From: Hugh Dickins <hugh.dickins@tiscali.co.uk>
To: Mel Gorman <mel@csn.ul.ie>
Cc: Andrew Morton <akpm@linux-foundation.org>,
Larry Woodman <lwoodman@redhat.com>,
"linux-kernel@vger.kernel.org" <linux-kernel@vger.kernel.org>,
"linux-mm@kvack.org" <linux-mm@kvack.org>,
Lee Schermerhorn <lee.schermerhorn@hp.com>,
Adam Litke <agl@us.ibm.com>,
David Gibson <david@gibson.dropbear.id.au>
Subject: Re: [PATCH] prevent deadlock in __unmap_hugepage_range() when alloc_huge_page() fails.
Date: Wed, 18 Nov 2009 16:27:01 +0000 (GMT) [thread overview]
Message-ID: <Pine.LNX.4.64.0911181602430.29205@sister.anvils> (raw)
In-Reply-To: <20091117160922.GB29804@csn.ul.ie>
On Tue, 17 Nov 2009, Mel Gorman wrote:
> On Mon, Nov 16, 2009 at 12:12:53PM -0800, Andrew Morton wrote:
> > On Tue, 10 Nov 2009 12:00:56 -0500
> > Larry Woodman <lwoodman@redhat.com> wrote:
> >
> > > hugetlb_fault() takes the mm->page_table_lock spinlock then calls
> > > hugetlb_cow(). If the alloc_huge_page() in hugetlb_cow() fails due to
> > > an insufficient huge page pool it calls unmap_ref_private() with the
> > > mm->page_table_lock held. unmap_ref_private() then calls
> > > unmap_hugepage_range() which tries to acquire the mm->page_table_lock.
> >
> > Confused.
> >
> > That code is very old, alloc_huge_page() failures are surely common and
> > afaict the bug will lead to an instantly dead box. So why haven't
> > people hit this bug before now?
> >
>
> Failures like that can happen when the workload is calling fork() with
> MAP_PRIVATE and the child is writing with a small hugepage pool. I reran the
> tests used at the time the code was written and they don't trigger warnings or
> problems in the normal case other than the note that the child got killed. It
> required PROVE_LOCKING to be set which is not set on the default configs I
> normally use when I don't suspect locking problems.
>
> I can confirm that with PROVE_LOCKING set that the warnings do trigger but
> the machine doesn't lockup and I see in dmesg. Bit of a surprise really,
> you'd think a double taking of a spinlock would result in damage.

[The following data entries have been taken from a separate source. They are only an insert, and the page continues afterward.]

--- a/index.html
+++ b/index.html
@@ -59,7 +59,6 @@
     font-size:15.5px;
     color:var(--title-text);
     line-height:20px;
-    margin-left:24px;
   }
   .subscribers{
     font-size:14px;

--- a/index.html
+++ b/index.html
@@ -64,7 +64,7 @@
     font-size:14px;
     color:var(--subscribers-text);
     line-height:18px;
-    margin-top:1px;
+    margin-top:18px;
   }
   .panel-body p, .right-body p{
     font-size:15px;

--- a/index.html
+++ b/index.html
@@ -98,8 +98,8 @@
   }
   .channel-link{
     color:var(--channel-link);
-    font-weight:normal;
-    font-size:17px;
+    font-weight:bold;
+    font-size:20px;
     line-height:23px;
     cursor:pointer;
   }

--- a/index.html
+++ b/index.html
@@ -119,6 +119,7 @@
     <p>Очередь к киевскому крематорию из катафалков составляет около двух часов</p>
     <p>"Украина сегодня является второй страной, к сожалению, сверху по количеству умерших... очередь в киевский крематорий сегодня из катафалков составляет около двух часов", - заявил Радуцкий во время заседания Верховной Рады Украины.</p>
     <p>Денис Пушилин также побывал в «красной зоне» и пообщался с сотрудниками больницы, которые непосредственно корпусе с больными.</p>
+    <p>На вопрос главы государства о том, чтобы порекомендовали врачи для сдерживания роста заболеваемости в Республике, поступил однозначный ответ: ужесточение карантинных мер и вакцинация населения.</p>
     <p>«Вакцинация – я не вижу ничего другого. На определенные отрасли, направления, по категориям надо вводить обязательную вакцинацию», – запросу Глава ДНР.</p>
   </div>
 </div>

It would be a surprise if it were the same mm->page_table_lock being
taken in both cases. But isn't it unmap_ref_private()'s job to go
looking through the _other_ vmas (typically other mms) mapping the same
hugetlbfs file, operating on them? So PROVE_LOCKING complains about
a possible ABBA deadlock, rather than a straight AA deadlock.
>
> [ 111.031795] PID 2876 killed due to inadequate hugepage pool
>
> Applying the patch does fix that problem but there is a very similar
> problem remaining in the same path. More on this later.
>
> > > This can be fixed by dropping the mm->page_table_lock around the call
> > > to unmap_ref_private() if alloc_huge_page() fails, its dropped right below
> > > in the normal path anyway:
> > >
> >
> > Why is that safe? What is the page_table_lock protecting in here?
> >
>
> The lock is there from 2005 and it was to protect against against concurrent
> PTE updates. However, it is probably unnecessary protection as this whole
> path should be protected by the hugetlb_instantiation_mutex. There was locking
> that was left behind that may be unnecessary after that mutex was introducted
> but is left in place for the day someone decides to tackle that mutex.

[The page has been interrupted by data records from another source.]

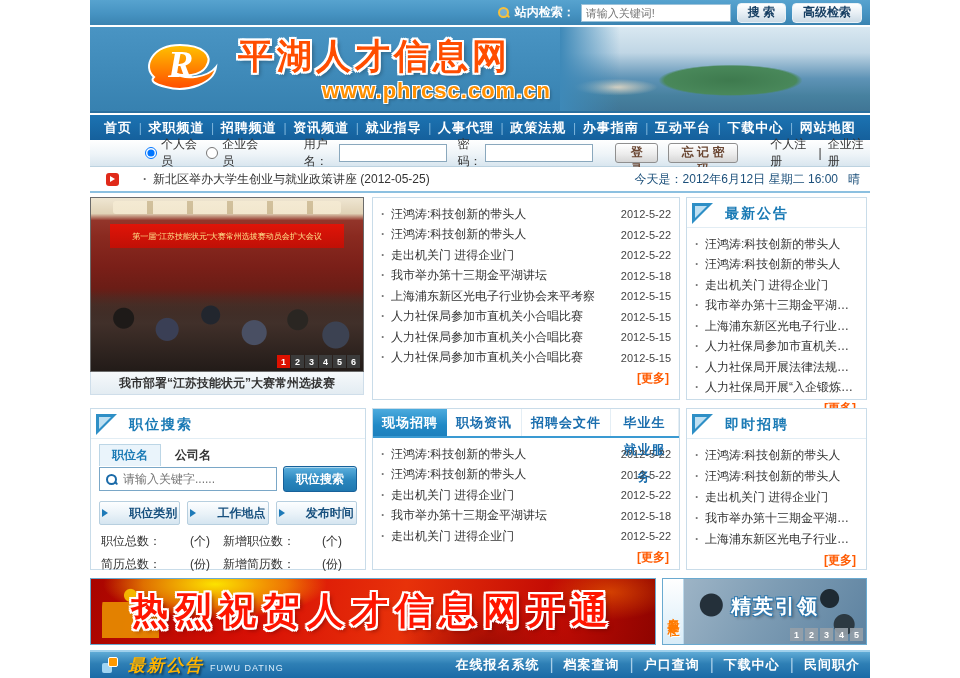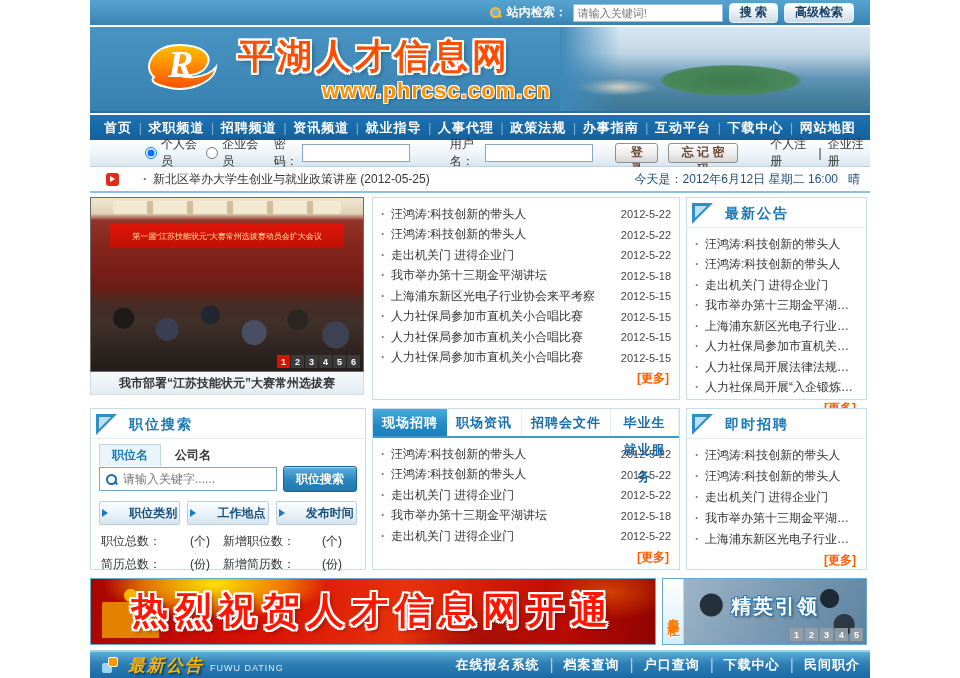--- a/index.html
+++ b/index.html
@@ -13,7 +13,7 @@
     background:linear-gradient(180deg,#57a3cf 0%,#4693c2 55%,#3a83b1 100%);
     display:flex; align-items:center; color:#fff; font-size:12px; }
   .org-name { margin-left:12px; font-weight:bold; letter-spacing:1px; }
-  .top-search { margin-left:auto; display:flex; align-items:center; gap:6px; margin-right:16px; }
+  .top-search { margin-left:auto; display:flex; align-items:center; gap:6px; margin-right:8px; }
   .mag { position:relative; width:11px; height:11px; display:inline-block; }
   .mag::before { content:""; position:absolute; left:0; top:0; width:7px; height:7px;
     border:2px solid #f7c03c; border-radius:50%; background:rgba(255,255,255,.25); }

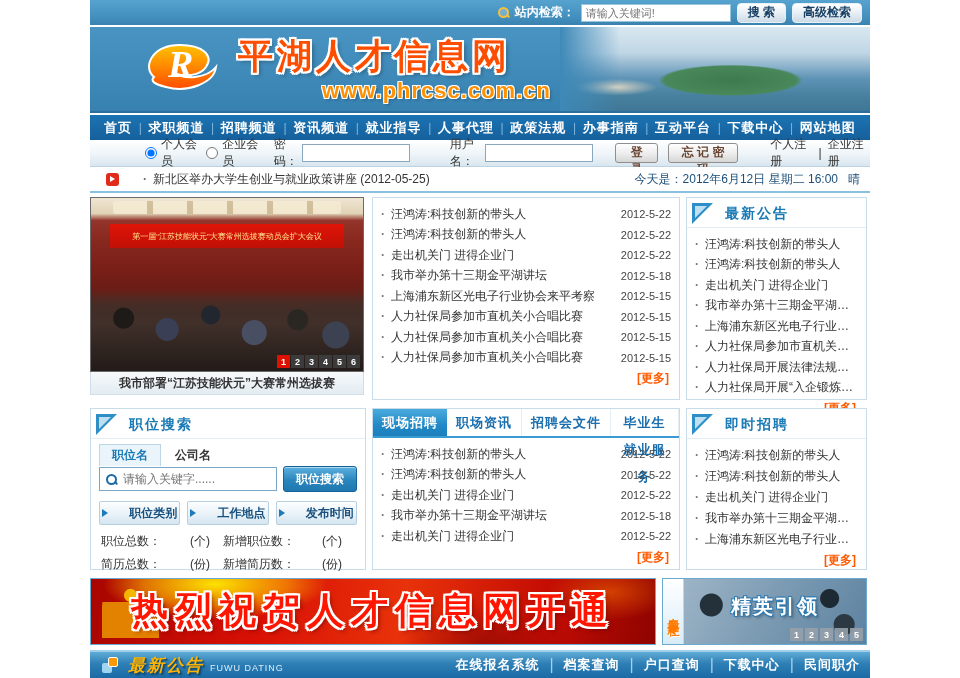--- a/index.html
+++ b/index.html
@@ -278,13 +278,13 @@
       <input type="radio" name="member" style="">
       <span>企业会员</span>
     </div>
+    <div class="grp" style="margin-left:40px;">
+      <span>用户名：</span>
+      <input type="text" style="">
+    </div>
     <div class="grp" style="margin-left:10px;">
       <span>密码：</span>
       <input type="password" style="">
-    </div>
-    <div class="grp" style="margin-left:40px;">
-      <span>用户名：</span>
-      <input type="text" style="">
     </div>
     <button class="btn-login" style="margin-left:22px;">登 录</button>
     <button class="btn-login" style="margin-left:10px;">忘 记 密 码</button>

Yes, we all hoped the instantiation_mutex would go away, and some things
will remain doubly protected because of it. The page_table_lock is what
_should_ be protecting the PTEs, but without delving deeper, I can't
point to what it is absolutely needed for here and now.
I was going to refer to fork() duplicating the pagetables at an awkward
point, protecting against that. But dup_mmap() does down_write() of
mmap_sem, so there won't be any faults concurrent with it. Umm, umm...
>
> I don't think this patch solves everything with the page_table_lock in
> that path because it's also possible from the COW path to enter the buddy
> allocator with the spinlock still held with setups like
>
> 1. create a mapping of 3 huge pages
> 2. allow the system to dynamically allocate 6 huge pages
> 3. fork() and fault in the child
> with preempt and DEBUG_SPINLOCK_SLEEP set, a different
> warning can still trigger
>
> Here is alternative patch below which extends Larry's patch to drop the
> spinlock earlier and retake as required. Because it involves page table
> updates, I've added Hugh to the cc because he knows all the rules and
> gotchas backwards.
I am deeply flattered by your touching but misplaced faith ;)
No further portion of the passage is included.